A profusão dos elogios à vida nas
criações de Logarezzi ganha em clareza na medida em que estes são vistos ampliados,
canteiro afora, pela observação atenta aos processos ocupados de vida. Desta
maneira, se o moinho não deixa de existir neste universo (como poderia deixar
de ser?), ele ao menos perde em ênfase (desnecessária?): seus ruídos turvos são
diminuídos e é atenuada a sua projeção simbólica frente à ampliação dos motivos
de vida. Ainda assim, nesta aposta, o princípio da sensibilidade que essa
proposta procura cultivar demanda a presença de saldos provenientes de pactos
de não-agressão no trato junto à realidade. Dimensão que, por um lado, se toca
no âmago do tempo, por outro, tem lá seus motivos de rarear nas vidas secas.
Eis a queda de braço atualíssima na qual a lírica do quarto de livro de
Logarezzi, acreditamos, se sustenta.
Para sentirmos um pouco do
contraste entre este pequeno porém poderoso antídoto e as largas doses de
veneno no horizonte, transcrevemos um trecho de “Refúgios para bilionários”,
texto de Naomi Klein e Astra Taylor publicado em The Guardian e
traduzido ao português por Euletério F. S. Prado para o portal A terra é
redonda. Nele, as autoras dizem: “A ideologia governante da extrema direita
tornou-se um sobrevivencialismo monstruoso e supremacista. Nossa tarefa é
construir um movimento forte o suficiente para detê-los. Ela se afigura, sim,
aterrorizante em sua maldade. Mas também suscita e, assim, abre poderosas
possibilidades de resistência. Pois, apostar contra o futuro desse modo —
apostar que uns poucos sobreviverão em bunkers — é trair, no nível mais
básico, os deveres de uns com os outros, com as crianças que se ama e com todas
as outras formas de vida com as quais se compartilha um lar planetário.

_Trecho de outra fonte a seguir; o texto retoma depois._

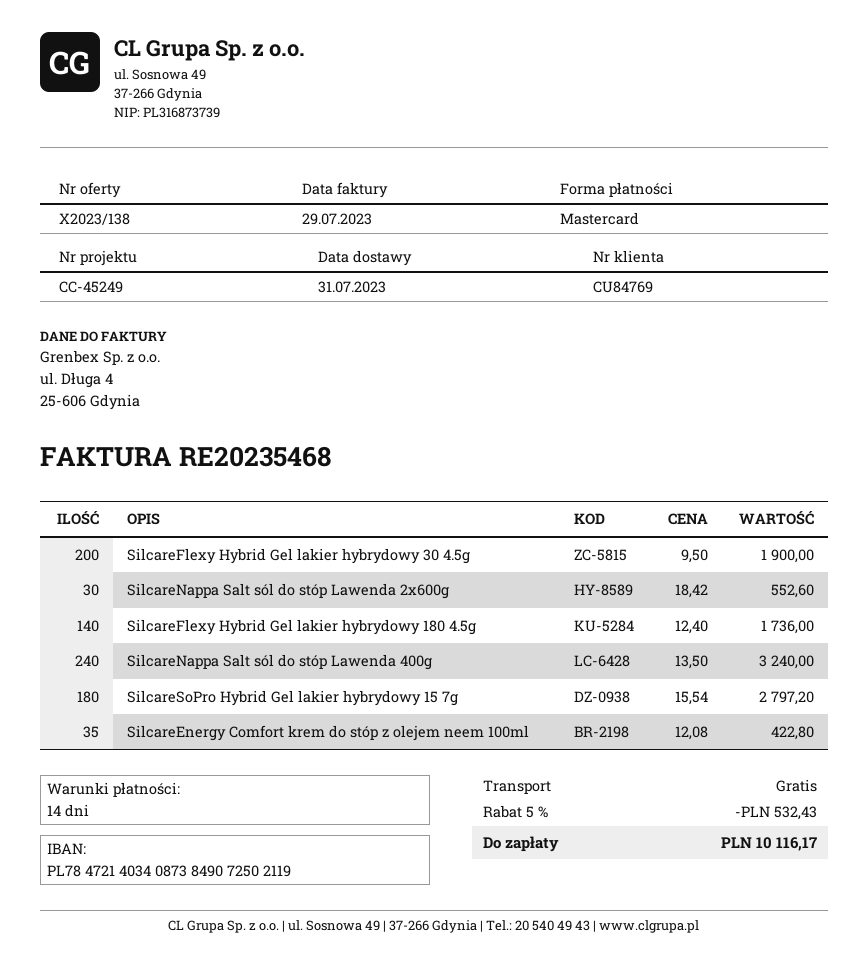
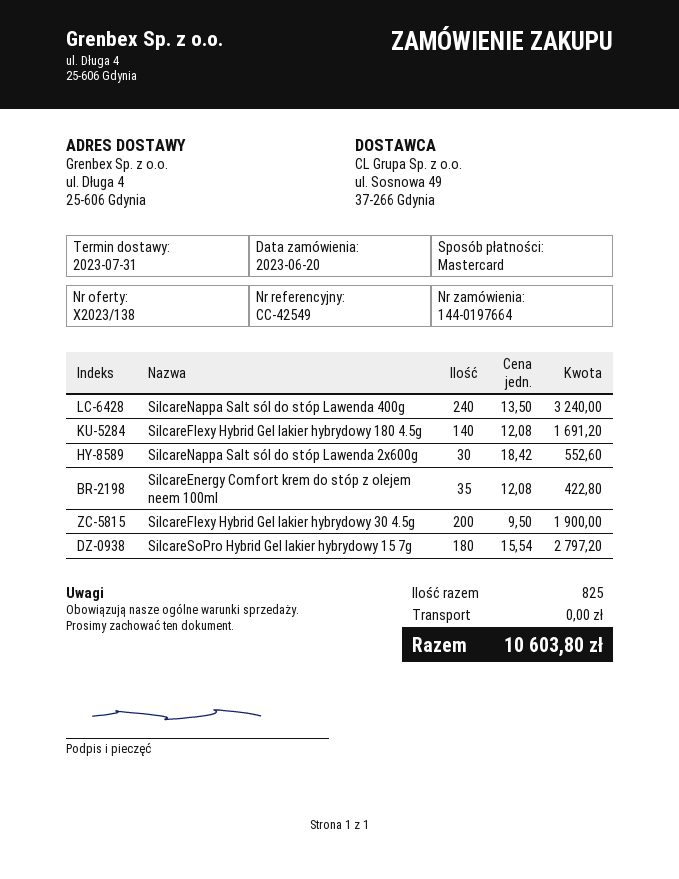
reference: CC-45249 -> CC-42549
SilcareFlexy Hybrid Gel lakier hybrydowy 180 4.5g: 140 x 12.40 = 1736.00 -> 140 x 12.08 = 1691.20
discount: 5% = 532.43 -> none
total: 10116.17 -> 10603.80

Trata-se de um sistema de crenças genocida em sua essência, que trai a maravilha
e a beleza deste mundo. É, portanto, de convencimento que se mais e mais
pessoas entendem até que ponto a direita sucumbiu ao complexo do Armagedom,
mais e mais gente estará disposta a revidar, percebendo que absolutamente tudo
agora está em jogo”.
É na contramão a este sistema de
crenças genocida em essência que as poetrices ao léu de Logarezzi oferecem
contraponto, na medida própria às suas estaturas íntimas. Que esta pró-pétala alimentada
por amores e amigos floresça junto a todo o canteiro frente as enxurradas
diárias de terra arrasada, “habitando instantes em possibilidades”.